It is an amplification of a telegraph relay. When certain combinations of impulses, by hand or special cam key are made, they will close the selector contact that will ring a bell at the desired office.
This telegraph selector has recently has added to it a development called an answer-back, whereby the calling officer who turns the cam key to operate the selector that rings the bell will know that the bell has rung at the distant point, because an attachment is placed on the relay at the distant selector, which opens and closes the line rapidly. This makes the relay chatter at the calling station, giving a clear indication that the bell has rung. This answer-back signal is stopped by opening the key in any station.
There are about 30 principal general and relay telegraph offices on the New York Central, which handle, in normal times, about 55,000 railroad telegraph messages a day. No attempt is made to count the messages handled at way-stations. Way-station operators, in addition, handle Western Union commercial messages.
The Pole Line
The telegraph pole line is the backbone of the telegraph and telephone plant. Previous to a few years ago renewals of pole lines were generally made only when failures occurred. On account of the large outlay involved, the maintenance of poles was neglected.

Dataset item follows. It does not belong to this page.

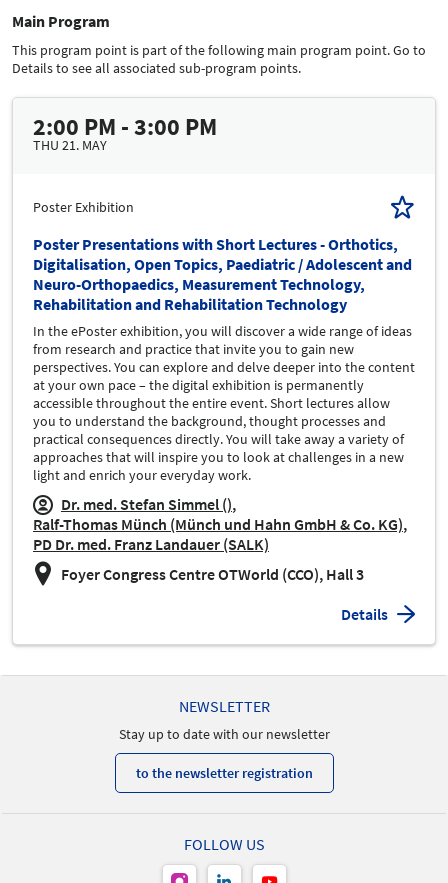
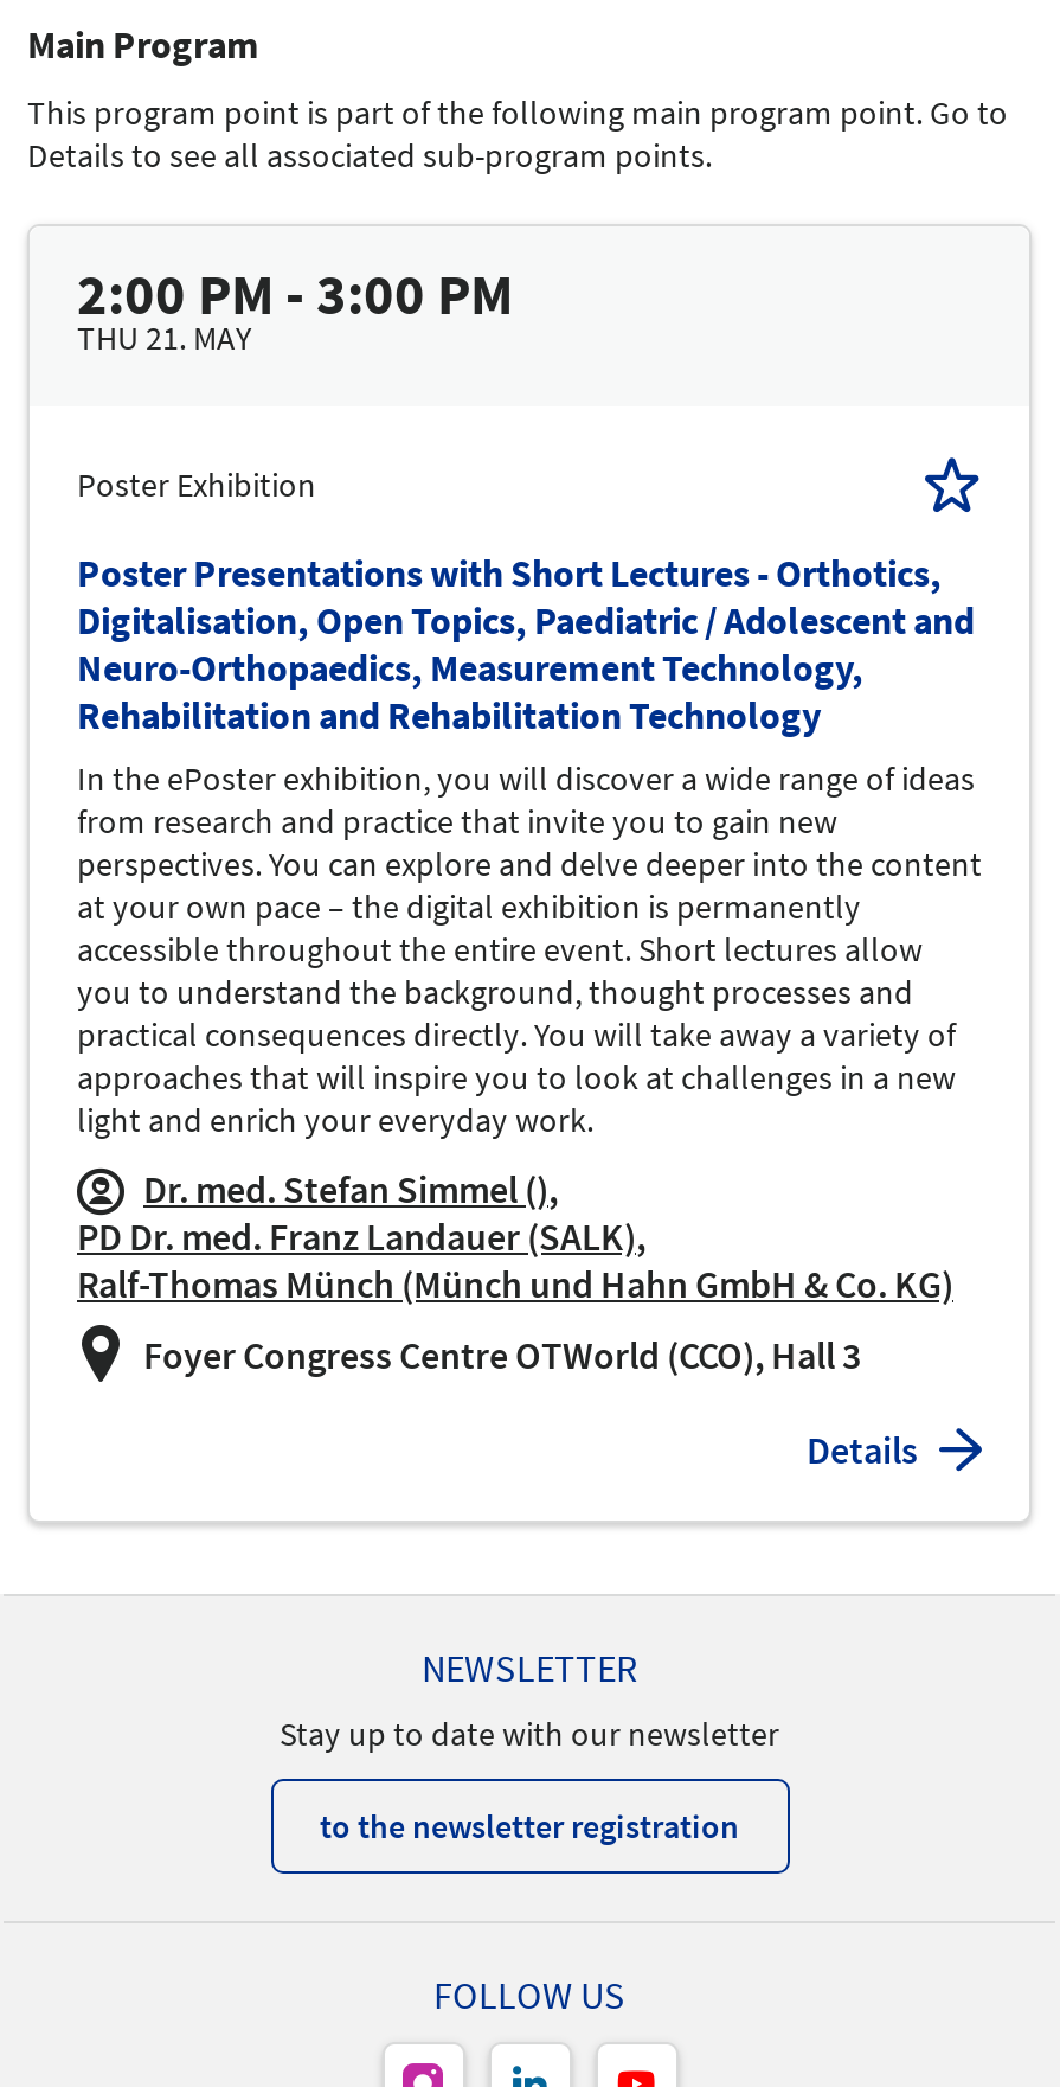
moved [33,514,403,534] -> [77,1260,953,1307]: Ralf-Thomas Münch (Münch und Hahn GmbH & Co. KG)
moved [33,534,269,554] -> [77,1212,636,1260]: PD Dr. med. Franz Landauer (SALK)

This construction and maintenance matter has recently been organized on the proper engineering basis, under which rules the poles are built and maintained of such size and strength to carry the assumed loading of wires covered with sleet and subjected to the wind which records show prevail in the territory in which they are located. A suitable initial factor of safety is employed in designing the new pole line, and a minimum factor established below which maintenance shall not fail.
By making regular inspections after the poles have become a few years old the necessary renewals will be made, so that the plant will be kept up to a proper efficiency and avoid the many failures that have occurred in the past, which not only deprive the railroad of communication during storms or at the very time the communication was imperatively needed; but in many cases these poles have fallen on the tracks and interfered with the running of trains.
The Organization
The problems arising from the construction, maintenance and operation of the railroad telegraph and telephone plant include strength of poles and wires, electrical protection, inductive interference, electrolysis, telephone and telegraph transmission and the handling of telegraph and telephone traffic. These engineering problems are about the same on the railroad as in the plants of both the Western Union Telegraph Company and the American Telephone & Telegraph Company, but to a lesser degree in volume. In this connection the wire mileage of the NYC lines is about 12 per cent of the total wire owned by the Western Union Telegraph Company in the entire country.
The organization, including construction, maintenance and operation of the NYC lines telegraph and telephone service, is under the supervision of a General superintendent of telegraph, located at New York, under whom there are superintendents telegraph for each member railroad. These men are assisted by electrical engineers on the larger lines. There is then the usual plant organization of general foremen and linemen, with station linemen or repairmen, who make the minor repairs and clear the wire trouble, and who cover from 50 to 60 miles of road.
To keep the wires working a force of wire chiefs are employed, who have direct charge of the testing.
From the Railway Signal Engineer, August, 1921, pages 318-321.
- The NYC owned 156,000 miles of line-side wire.
- Telegraph was used almost exclusively up to 1907.
- Telephone came into common use before 1900 and into dispatching by 1907.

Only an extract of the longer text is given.